Chapter 16 No Proof We’re Lying

Jimmy lay on his front on the drawing room rug. His face was in profile, and a thick scarlet cloud expanded over his upper back. His visible eyelid flickered, and his body gently convulsed.

“Oughtn’t we try to stop the bleeding?” said Mina. “Aren’t you meant to apply pressure or something?”

“Is he—is he still alive?” said Robbie. Muscles can keep twitching like that after death, he thought. But Mina was right; they should stanch the wound. So why was he rooted to the spot like a useless bystander?

“I know,” said George, “we’ll check his breathing.” She produced a compact from her handbag and held it to Jimmy’s slackened mouth. “I can’t tell! Honor, can you?”

Honor peered dubiously at the mirror. “I think Robbie’s right. I think he’s dead.”

Saul rolled up his shirtsleeve and lifted Jimmy’s hand, pressing two fingers inside his wrist. “Maybe a faint pulse?” he said. “Difficult to judge.”

The blood continued to bloom across the rug, a flower growing in fast motion. Jimmy’s upper body suddenly lurched. His eye rolled back in his head. Then he was still.

They looked at each other, sensing shared guilt—but also, perhaps, relief.

At length, Honor said, “I don’t know about anyone else. But I can’t help wondering if we should deal with this privately.”

Saul said, “You mean…”

Robbie swallowed and took a step back, away from the body.

“We could telephone the police, of course,” said George. “There’d be a huge kerfuffle. And what good would it do? The police can’t bring him back, can they? And they might completely misinterpret the situation.”

“But the body,” said Mina. “What will we do with his body?”

Saul looked at his wristwatch. “It’s after ten. Soon, everyone in the neighborhood will be in bed. No one will see if we put him in the Anderson shelter. Just while we decide what to do.”

“Honor, your poor rug!” said Mina.

“I know,” said Honor. “I think even Greta will have met her match with this stain.”

“Do you suppose anyone will come looking for him?” Mina looked anxiously at Honor.

She drew on her cigarette. “It’s a good question. I’ll think about how best to handle it.”

George blurted, “You told me he was a criminal, Honor. Does that mean—”

“A criminal?” said Robbie. “What sort of—”

“The worst sort,” said Saul with an air of conclusiveness. “He was in prison, and not for long enough.”

Robbie opened his mouth, but Honor spoke first: “Maybe we’ll get rid of his things and say he moved out. Or simply claim he never came home tonight.”

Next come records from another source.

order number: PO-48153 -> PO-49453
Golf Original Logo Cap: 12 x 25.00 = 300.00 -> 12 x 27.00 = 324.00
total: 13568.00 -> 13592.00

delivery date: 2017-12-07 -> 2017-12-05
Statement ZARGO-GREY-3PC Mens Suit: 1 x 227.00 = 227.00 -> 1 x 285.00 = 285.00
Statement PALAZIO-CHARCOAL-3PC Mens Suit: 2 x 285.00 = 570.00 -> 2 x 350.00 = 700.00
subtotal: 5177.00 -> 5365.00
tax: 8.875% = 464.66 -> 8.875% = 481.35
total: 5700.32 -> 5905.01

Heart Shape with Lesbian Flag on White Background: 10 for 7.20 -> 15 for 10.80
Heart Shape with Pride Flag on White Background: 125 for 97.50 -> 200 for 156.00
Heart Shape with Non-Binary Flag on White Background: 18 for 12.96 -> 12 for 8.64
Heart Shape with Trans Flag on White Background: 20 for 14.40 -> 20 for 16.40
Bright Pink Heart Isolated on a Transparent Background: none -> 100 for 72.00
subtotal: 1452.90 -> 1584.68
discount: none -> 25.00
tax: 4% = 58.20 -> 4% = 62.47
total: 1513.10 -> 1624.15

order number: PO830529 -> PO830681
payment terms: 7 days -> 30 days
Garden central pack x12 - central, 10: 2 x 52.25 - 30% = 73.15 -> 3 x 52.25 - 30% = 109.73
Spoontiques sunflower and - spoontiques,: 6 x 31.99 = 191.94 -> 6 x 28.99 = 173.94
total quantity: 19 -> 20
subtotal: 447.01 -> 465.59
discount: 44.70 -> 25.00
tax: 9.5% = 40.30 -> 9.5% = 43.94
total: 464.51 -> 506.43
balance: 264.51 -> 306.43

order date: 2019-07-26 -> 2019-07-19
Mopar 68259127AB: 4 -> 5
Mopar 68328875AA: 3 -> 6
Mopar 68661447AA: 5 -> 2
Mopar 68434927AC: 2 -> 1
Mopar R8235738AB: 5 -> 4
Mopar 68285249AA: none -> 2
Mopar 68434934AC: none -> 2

“You were at the pub with him this evening, weren’t you?” said George. “Does that mean you’ll be considered the last person to see him alive?”

She was surprisingly calm in a crisis, thought Honor. “Well, possibly, yes. But the important thing is that we agree on a version of events, and all back each other up should we ever be required to. That way, there’ll be no proof we’re lying.”

George put her arm around Mina, who rested her head on the taller girl’s shoulder.

“Honor’s right,” she said. “So long as we stick together, everything will be fine.”

Robbie looked at George, then at Jimmy’s feet, which remained neatly shod.

One trouser leg had ridden up, exposing a worn-through sliver of sock where the shoe rubbed against his heel.

“Sorry,” muttered Robbie. “Sorry, I…” As he bolted from the room, George went out after him, asking if he was all right.

Halfway up the staircase, Robbie turned around and started saying yes, he was fine, but then he said, “George, what did he do? What was the crime, I mean?”

They stood there, each with a steadying hand on the banister. “I’ve no idea,” she said. “I take it he didn’t mention anything to you?”

Robbie shook his head and sat down awkwardly. “Nor you? Even though you two were…”

“Were what?” Her voice was sharp.

“Well, I mean, you were…” His brain ached inside his skull, and the right words eluded him. “Having a sort of affair.”

Now George sat down, too, a few steps below him. Frowning, she pulled her knees to her chest and stuck her chin out. “Is that what he claimed?”

“No, I… It doesn’t matter.”

“But it does matter! We were having nothing of the sort. He was kind to me when I was in a tricky spot, and once I spent the night in his bed because… oh, I don’t know, I was feeling insecure and wanted company.

But we just slept, like children.” She wasn’t sure why it seemed so important to convince him.

After all, he didn’t know Jimmy was her brother.

Robbie had the oddest expression on his face, and George went on: “It sounds silly, I know. It’s perfectly true, though.”

He stood up. “Tell the others I’ll be back downstairs in a moment. I just need to…” But he hurried upstairs without finishing his sentence.